Material supplied section start

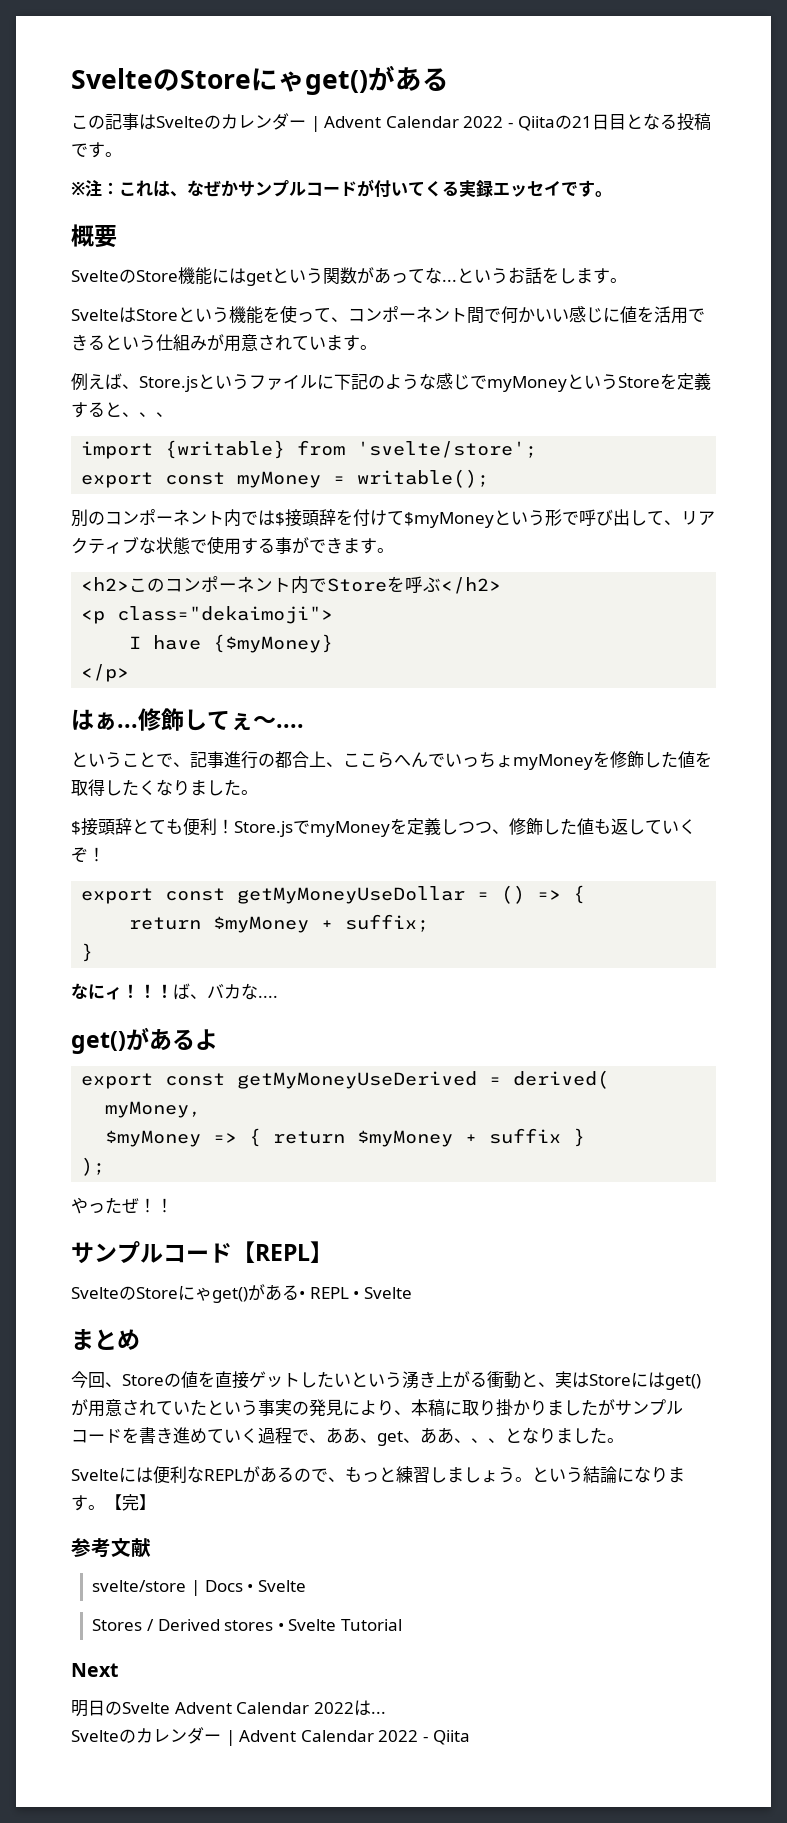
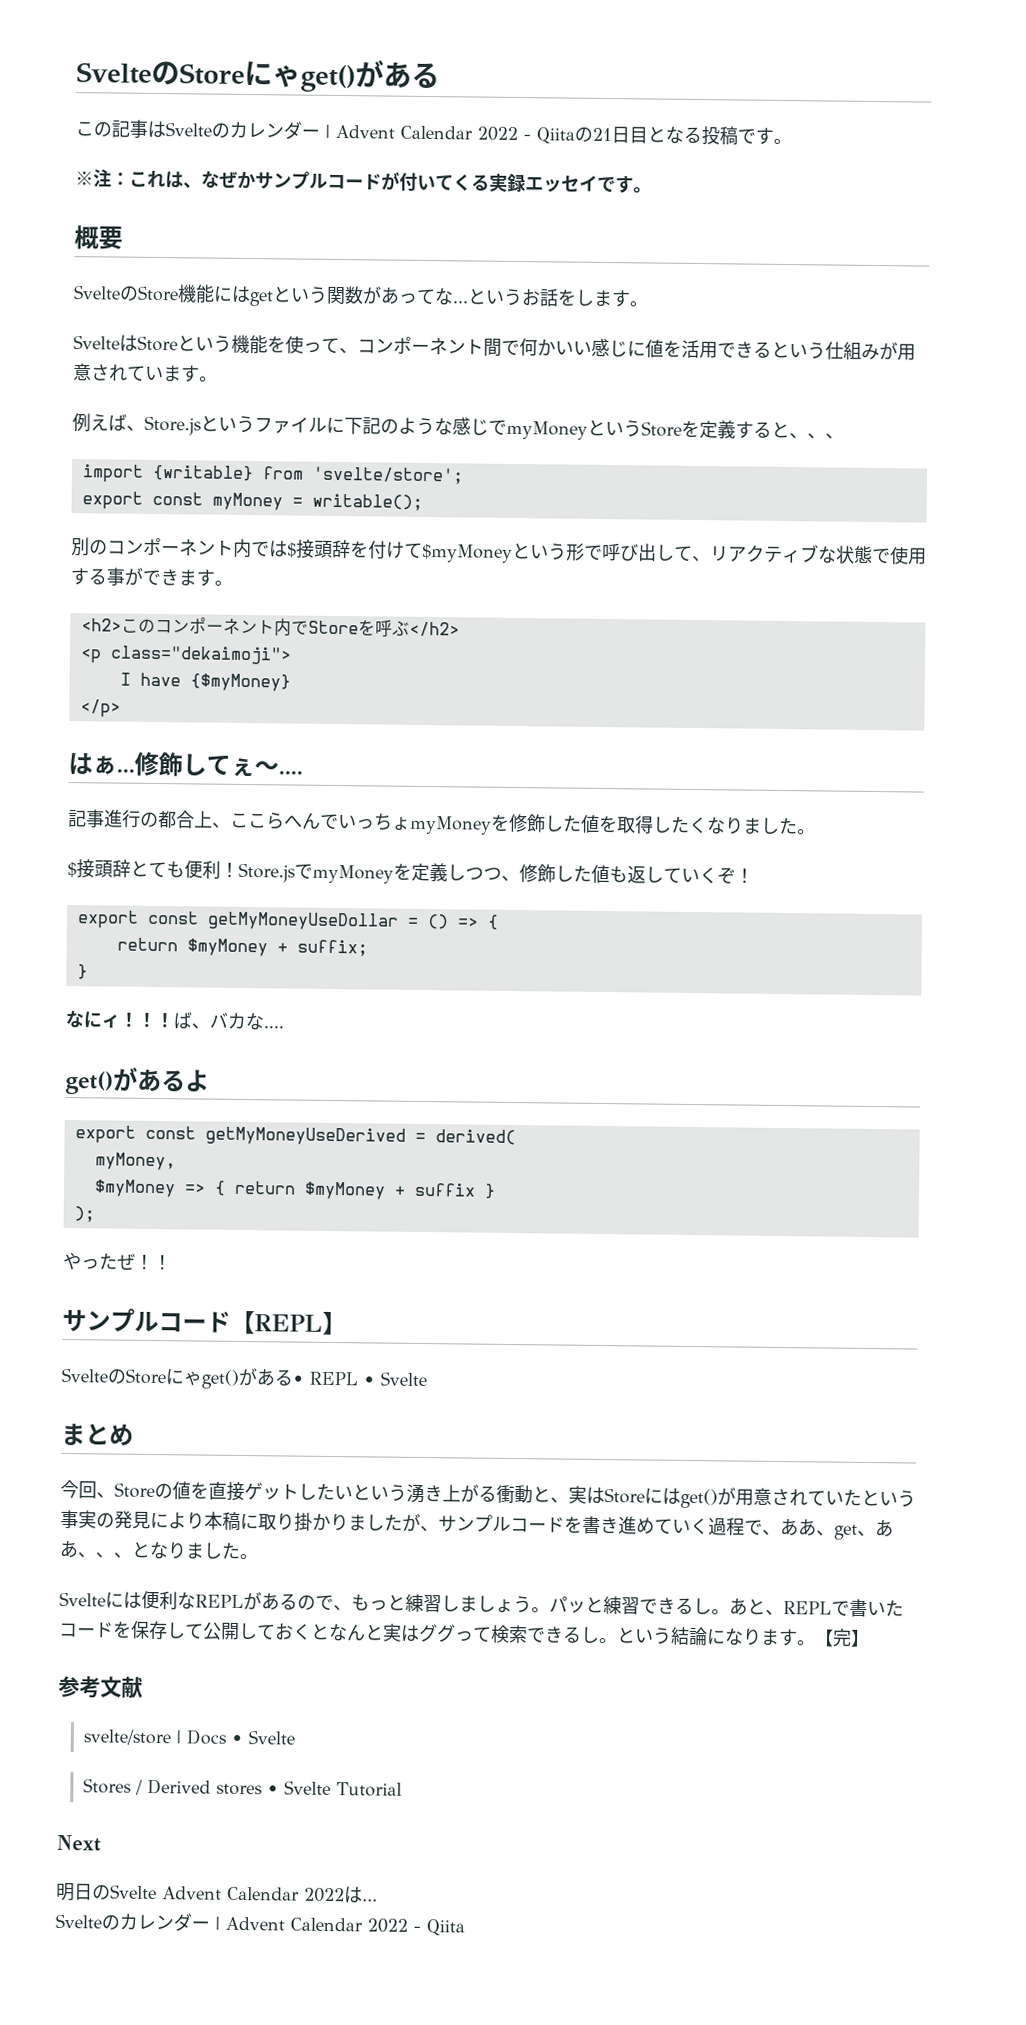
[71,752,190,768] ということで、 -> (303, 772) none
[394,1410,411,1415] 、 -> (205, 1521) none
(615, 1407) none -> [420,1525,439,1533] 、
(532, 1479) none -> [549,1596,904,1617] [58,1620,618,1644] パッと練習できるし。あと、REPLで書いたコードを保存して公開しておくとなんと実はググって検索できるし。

Material supplied section end
Material supplied section start

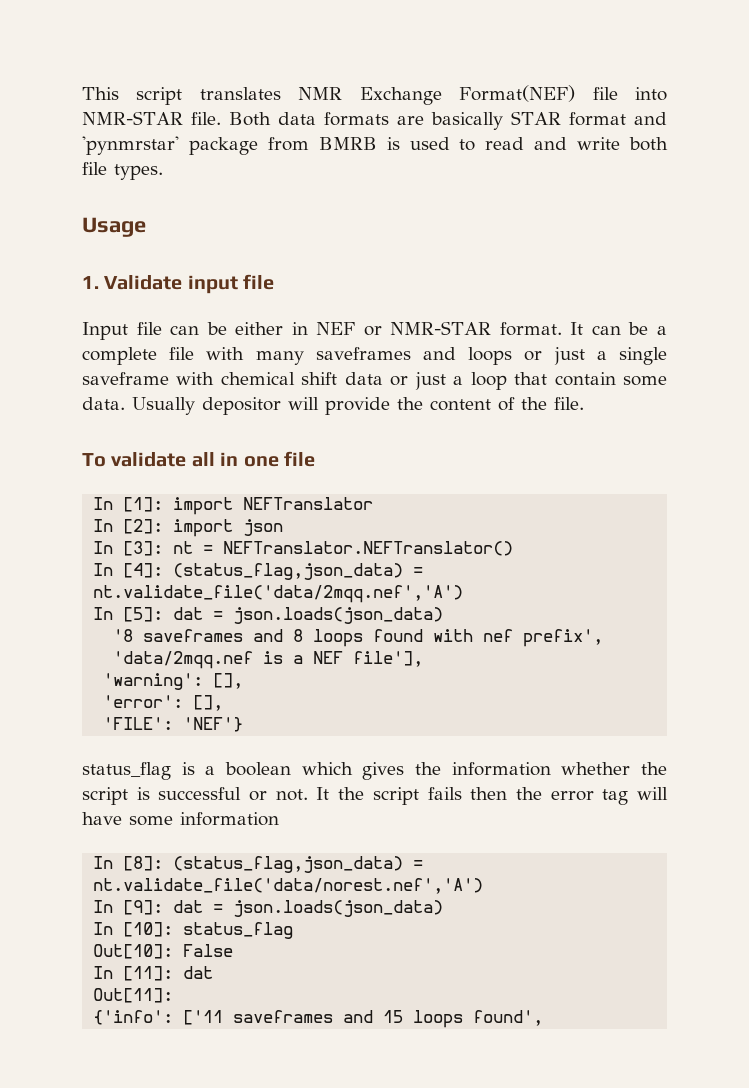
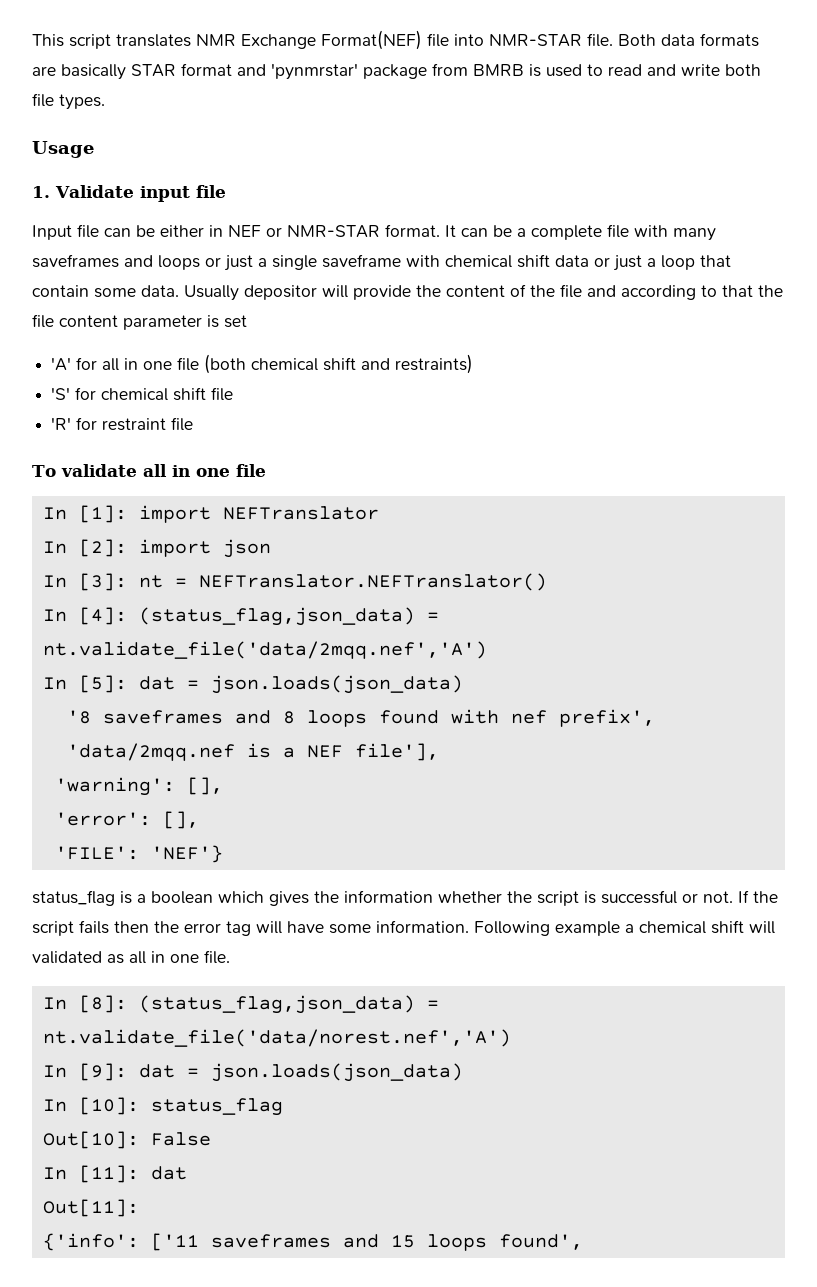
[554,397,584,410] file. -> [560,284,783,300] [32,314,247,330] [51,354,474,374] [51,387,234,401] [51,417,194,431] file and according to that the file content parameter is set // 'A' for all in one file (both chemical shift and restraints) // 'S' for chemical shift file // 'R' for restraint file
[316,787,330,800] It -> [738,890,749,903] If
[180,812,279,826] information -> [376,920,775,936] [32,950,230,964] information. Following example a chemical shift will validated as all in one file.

Material supplied section end

▸ **The task**:
What lines of the data contain the string "shift"? List them.

▸ **Exercise solution**:
[554,397,584,410] file. -> [560,284,783,300] [32,314,247,330] [51,354,474,374] [51,387,234,401] [51,417,194,431] file and according to that the file content parameter is set // 'A' for all in one file (both chemical shift and restraints) // 'S' for chemical shift file // 'R' for restraint file
[180,812,279,826] information -> [376,920,775,936] [32,950,230,964] information. Following example a chemical shift will validated as all in one file.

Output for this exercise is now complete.